Given records
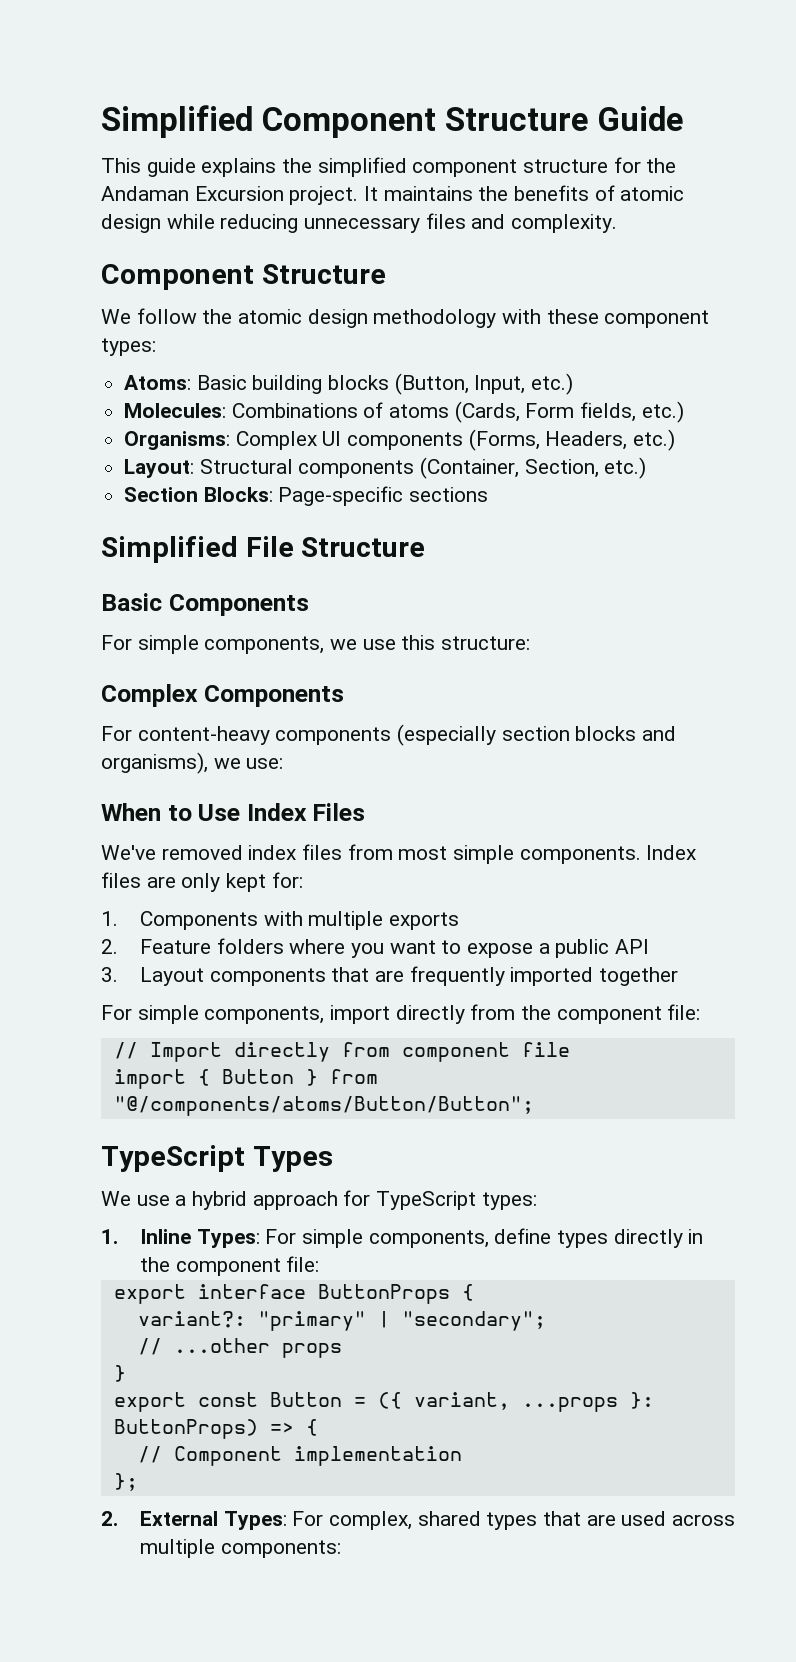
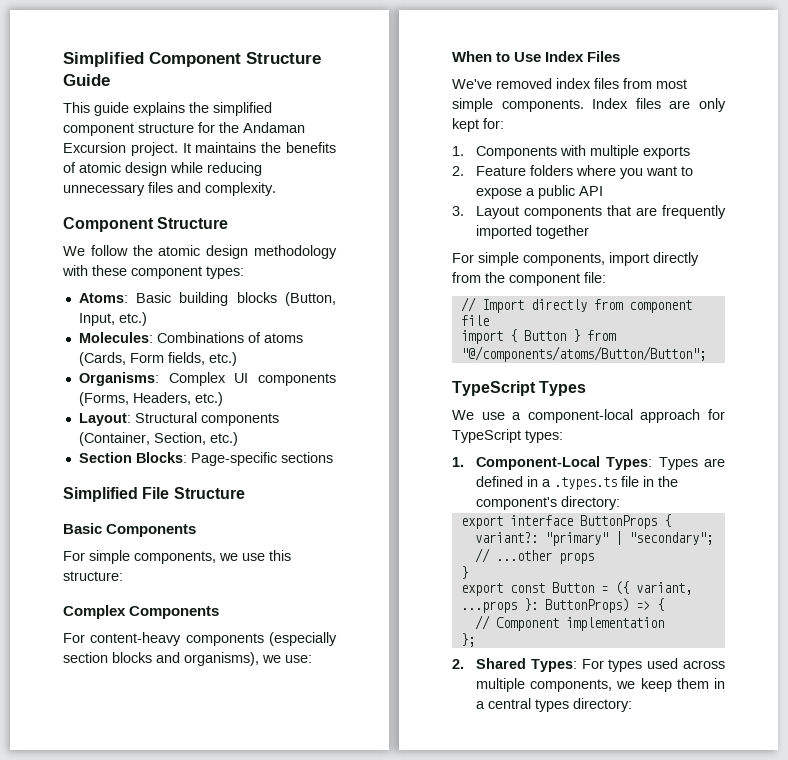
- We use a hybrid approach for TypeScript types:
+ We use a component-local approach for TypeScript types:
- 1. Inline Types: For simple components, define types directly in the component file:
+ 1. Component-Local Types: Types are defined in a .types.ts file in the component's directory:
- 2. External Types: For complex, shared types that are used across multiple components:
+ 2. Shared Types: For types used across multiple components, we keep them in a central types directory:

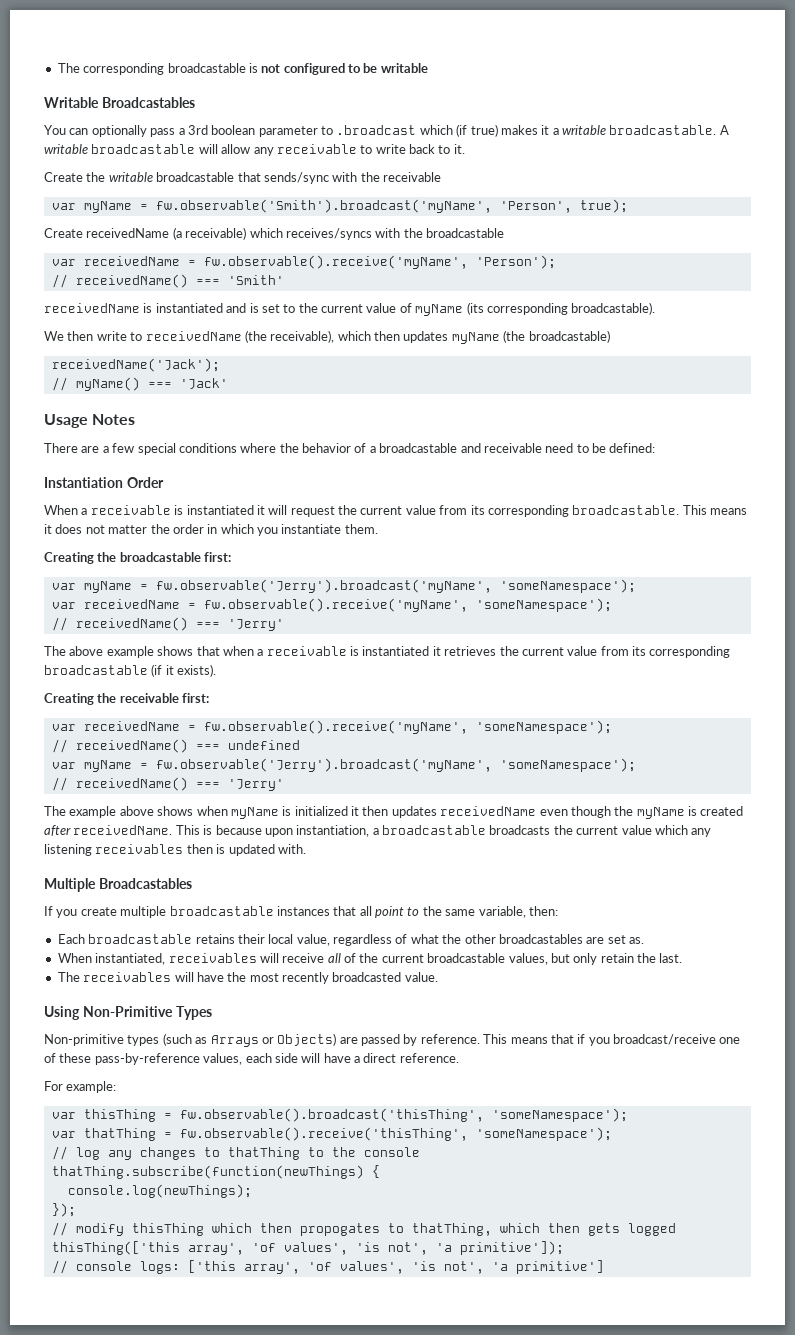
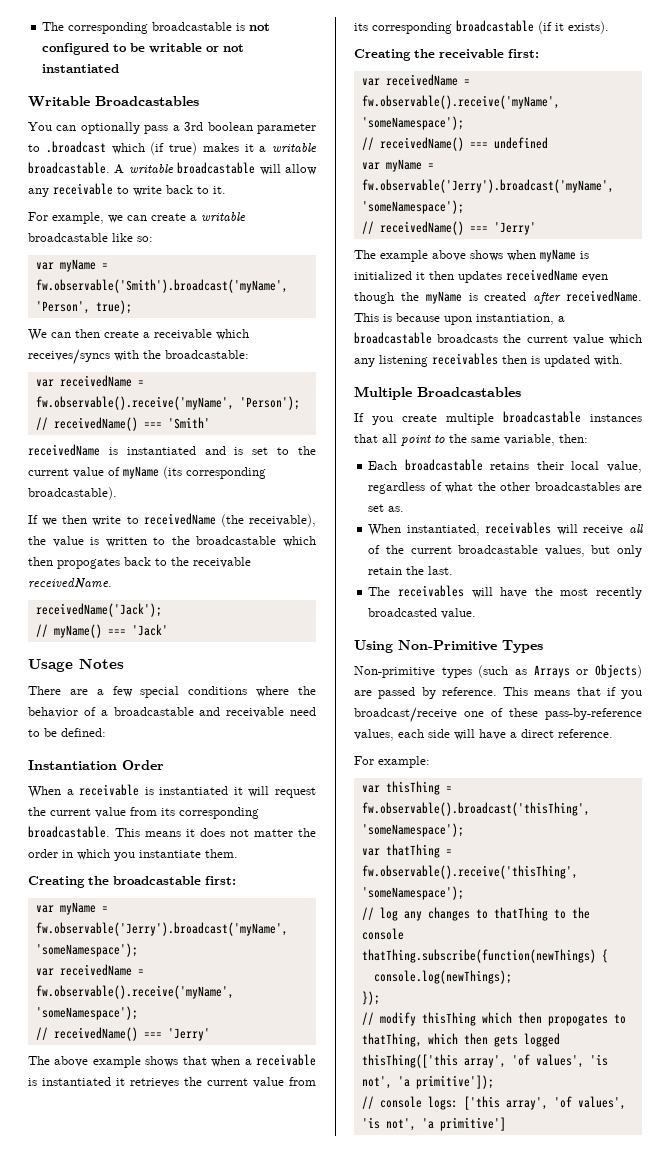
- The corresponding broadcastable is not configured to be writable
+ The corresponding broadcastable is not configured to be writable or not instantiated
- Create the writable broadcastable that sends/sync with the receivable
+ For example, we can create a writable broadcastable like so:
- Create receivedName (a receivable) which receives/syncs with the broadcastable
+ We can then create a receivable which receives/syncs with the broadcastable:
- We then write to receivedName (the receivable), which then updates myName (the broadcastable)
+ If we then write to receivedName (the receivable), the value is written to the broadcastable which then propogates back to the receivable receivedName.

What you should do
Gather each line of the listing that holds the string "file".

Answer box
- 1. Inline Types: For simple components, define types directly in the component file:
+ 1. Component-Local Types: Types are defined in a .types.ts file in the component's directory:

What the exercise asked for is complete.